Office 365 Advisor/Direct incentive changes coming

If you are NOT an IT reseller who makes money from being the ‘Partner of Record (POR)’ then you can safely ignore this article. However, if you are indeed a Microsoft partner who generates an important amount of income to your business from being an Online Services Advisor (OSA) then you should read on because you might get a bit of a shock.

I have always discouraged resellers from placing too much focus on the rebates they received from Microsoft from just selling Office 365. The main reason is that it takes away the focus from the new model of adding value to the old model of just reselling. As I forecast, now that Office 365 is gaining wider adoption the emphasis is shifting from actually selling Office 365 to implementing it. This also means that incentives are also shifting in that direction.

There are going to be major changes to the O365 Online Service Advisor (OSA) commissions model after 1 Oct 2016. In summary (from what I can determine), the major points are:

1. Partner needs a minimum silver competency in cloud productivity to claim incentives after October 1 2016.

2. Commissions will be based on product usage not licence count. The incentive is calculated based on Online Services Usage Rate Card value of eligible Office 365, EMS, Microsoft Intune and other SKUs.

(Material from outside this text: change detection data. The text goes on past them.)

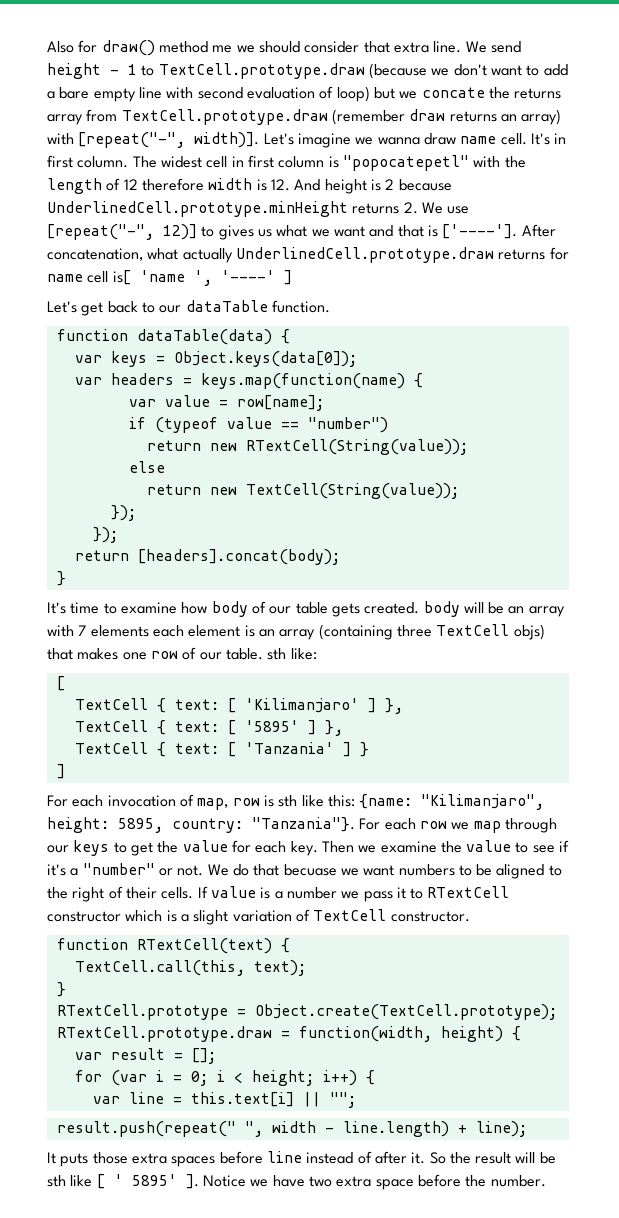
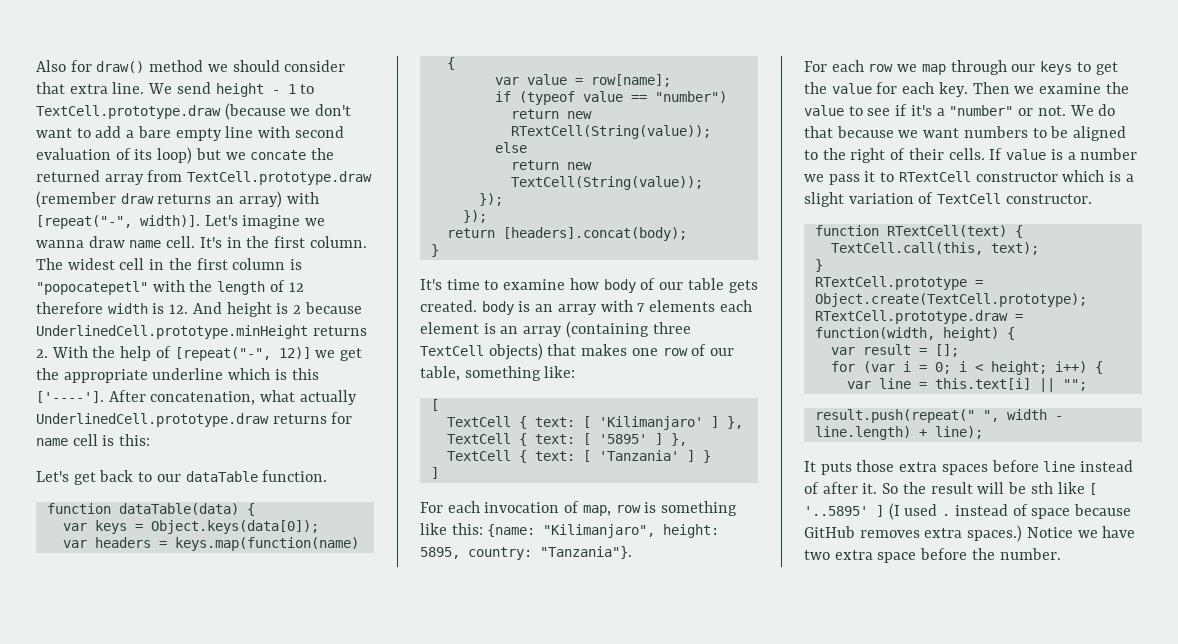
[212,45,233,53] me -> (204, 66) none
(334, 92) none -> [134,149,153,160] its
[514,88,562,99] returns -> [36,170,100,182] returned
(567, 138) none -> [246,236,270,248] the
(244, 161) none -> [168,258,192,270] the
[421,202,470,214] [47,224,438,240] We use [repeat("-", 12)] to gives us what we want and that is -> [51,346,363,361] [36,368,319,383] With the help of [repeat("-", 12)] we get the appropriate underline which is this
[112,270,292,286] is[ 'name ', '----' ] -> [102,434,151,446] is this:
[463,602,505,614] will be -> [518,301,531,312] is
[513,624,545,640] objs) -> [488,343,543,360] objects)
[225,648,287,660] table. sth -> [420,366,541,381] table, something
[278,795,298,807] sth -> [661,501,738,516] something
(355, 824) none -> (632, 552) //
[283,864,337,876] becuase -> [836,126,894,138] because
[113,1174,199,1189] ' 5895' ]. -> [804,503,1132,520] [804,525,1023,542] '..5895' ] (I used . instead of space because GitHub removes extra spaces.)

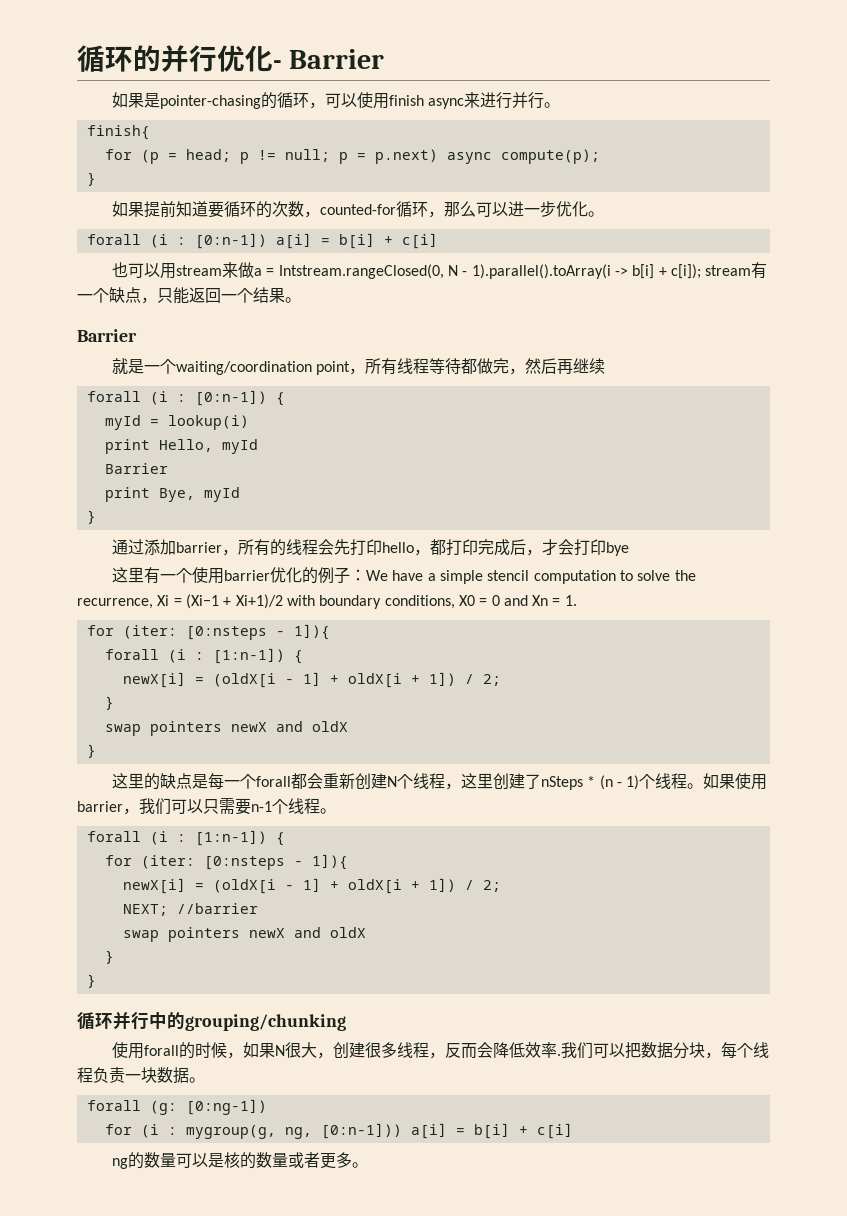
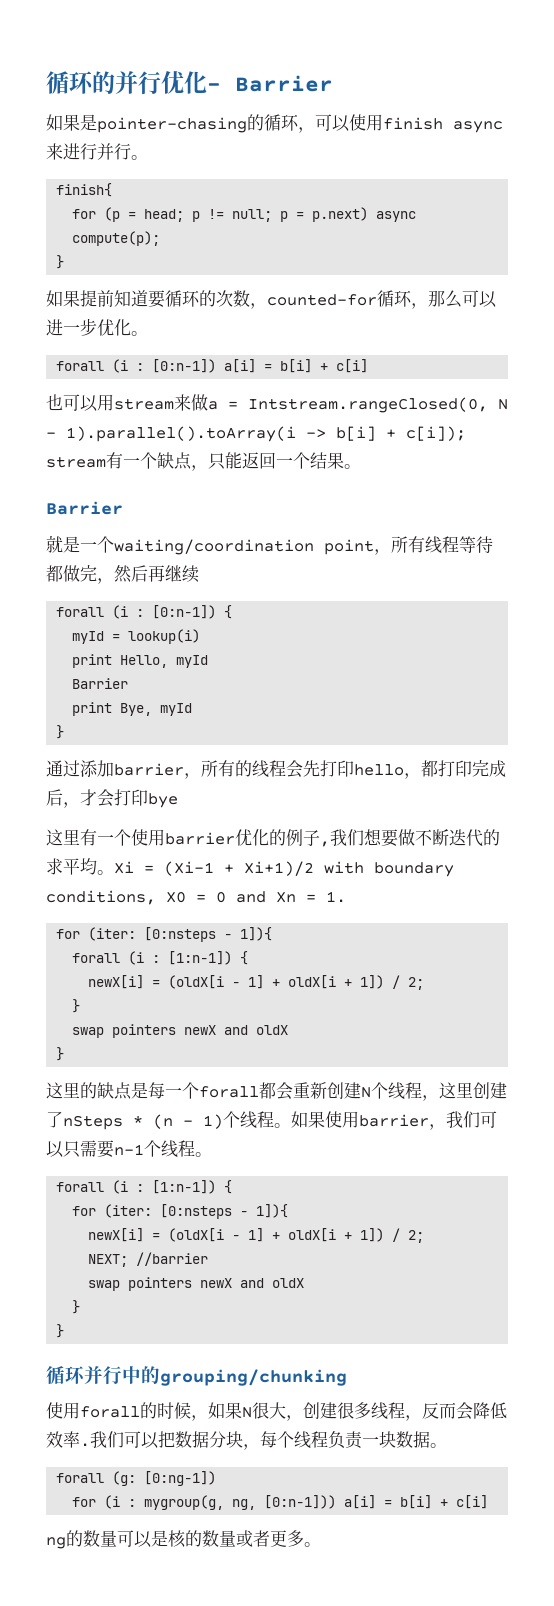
[350,569,696,584] [77,598,153,609] ：We have a simple stencil computation to solve the recurrence, -> [320,829,500,847] [46,858,114,875] ,我们想要做不断迭代的求平均。

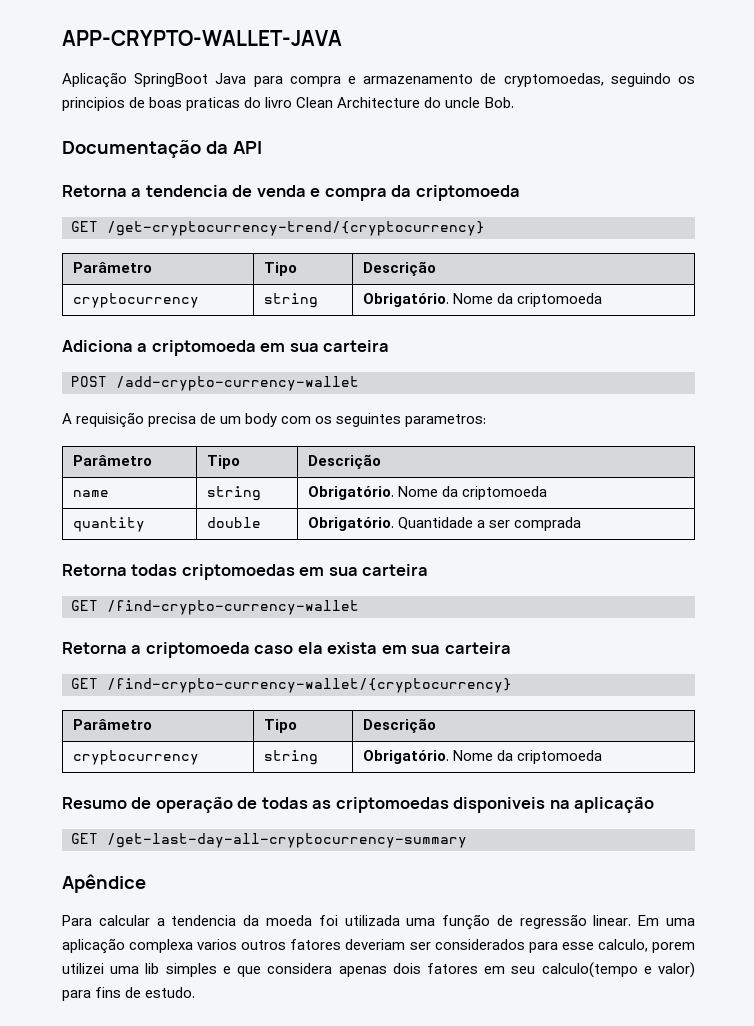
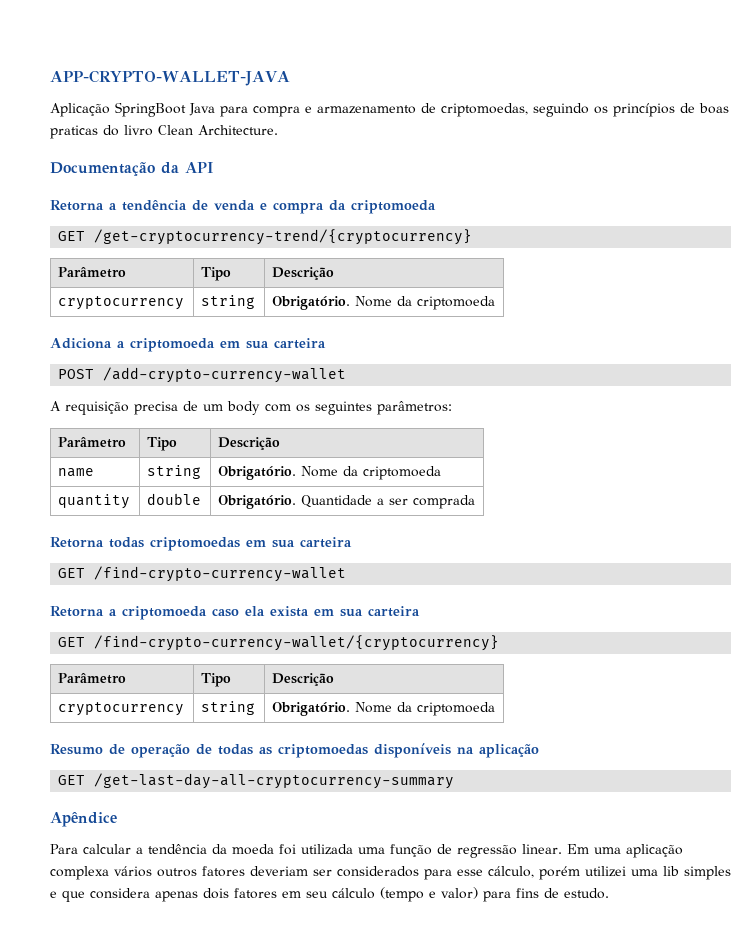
[503,73,604,87] cryptomoedas, -> [441,103,528,117] criptomoedas,
[62,97,125,111] principios -> [613,103,675,117] princípios
[337,97,514,108] Architecture do uncle Bob. -> [198,125,278,135] Architecture.
[145,185,228,197] tendencia -> [122,200,187,211] tendência
[405,414,487,427] parametros: -> [377,401,452,415] parâmetros:
[453,797,546,813] disponiveis -> [374,743,451,758] disponíveis
[171,915,237,926] tendencia -> [148,844,207,854] tendência
[197,939,238,950] varios -> [114,866,152,877] vários
[597,939,696,953] calculo, porem -> [488,866,580,880] cálculo, porém
[541,962,638,978] calculo(tempo -> [332,887,424,902] cálculo (tempo

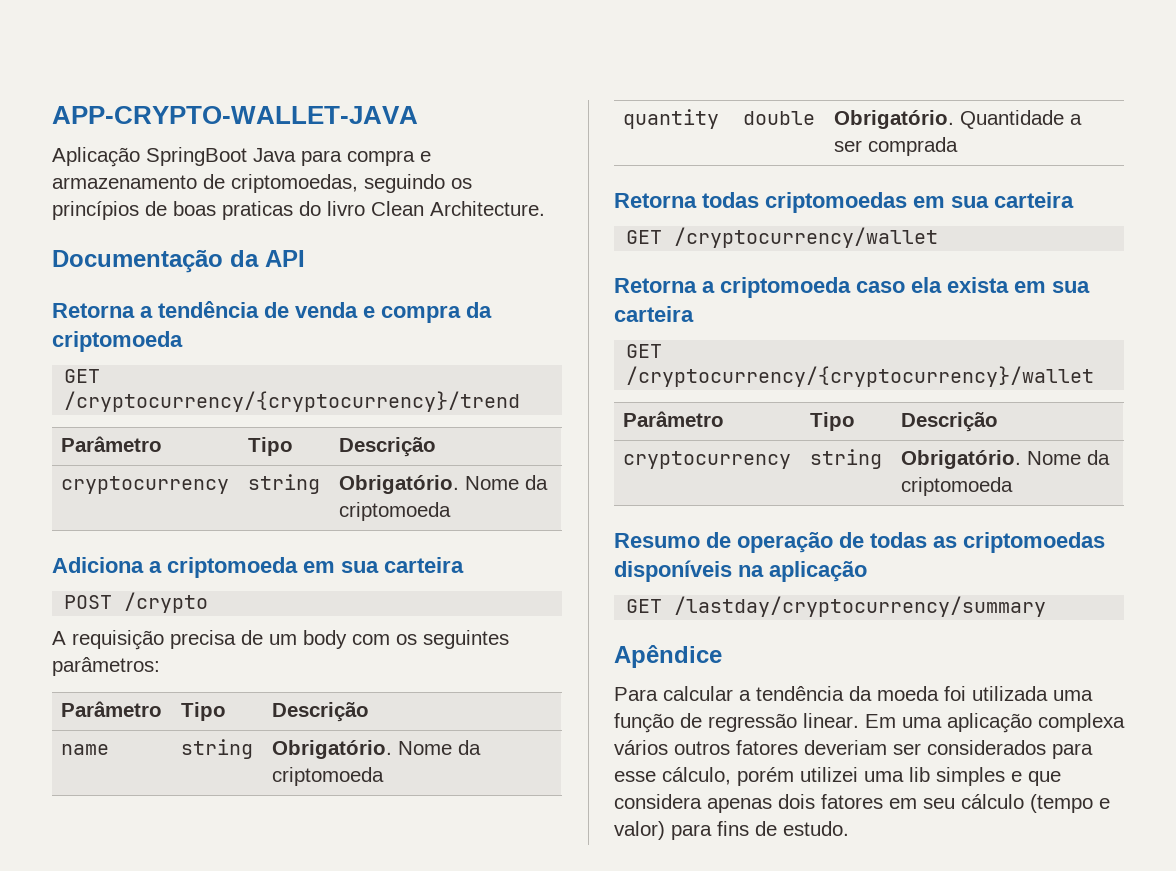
[94,229,473,245] /get-cryptocurrency-trend/{cryptocurrency} -> [64,391,521,412] /cryptocurrency/{cryptocurrency}/trend
[103,367,347,383] /add-crypto-currency-wallet -> [124,592,209,613] /crypto
[94,566,347,582] /find-crypto-currency-wallet -> [674,227,939,248] /cryptocurrency/wallet
[94,635,500,651] /find-crypto-currency-wallet/{cryptocurrency} -> [626,366,1095,387] /cryptocurrency/{cryptocurrency}/wallet
[94,773,455,789] /get-last-day-all-cryptocurrency-summary -> [674,596,1047,617] /lastday/cryptocurrency/summary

The commission rate will be 10%.

3. Sell only commissions will drop to 3% until 1st July 2017 on existing managed tenants acquired prior to 1 Oct 2016. After 30th June 2017 no more manage only commissions will be paid on any tenant.

4. Sell only commissions will be 0% for all tenants acquired after 1 Oct 2016.




If you are not on CSP already you really need to make the shift along with your customer licenses! However, you should be really focusing on providing services that add value to the Office 365 product and any revenue derived from actually selling licenses is simply ‘nice to have’.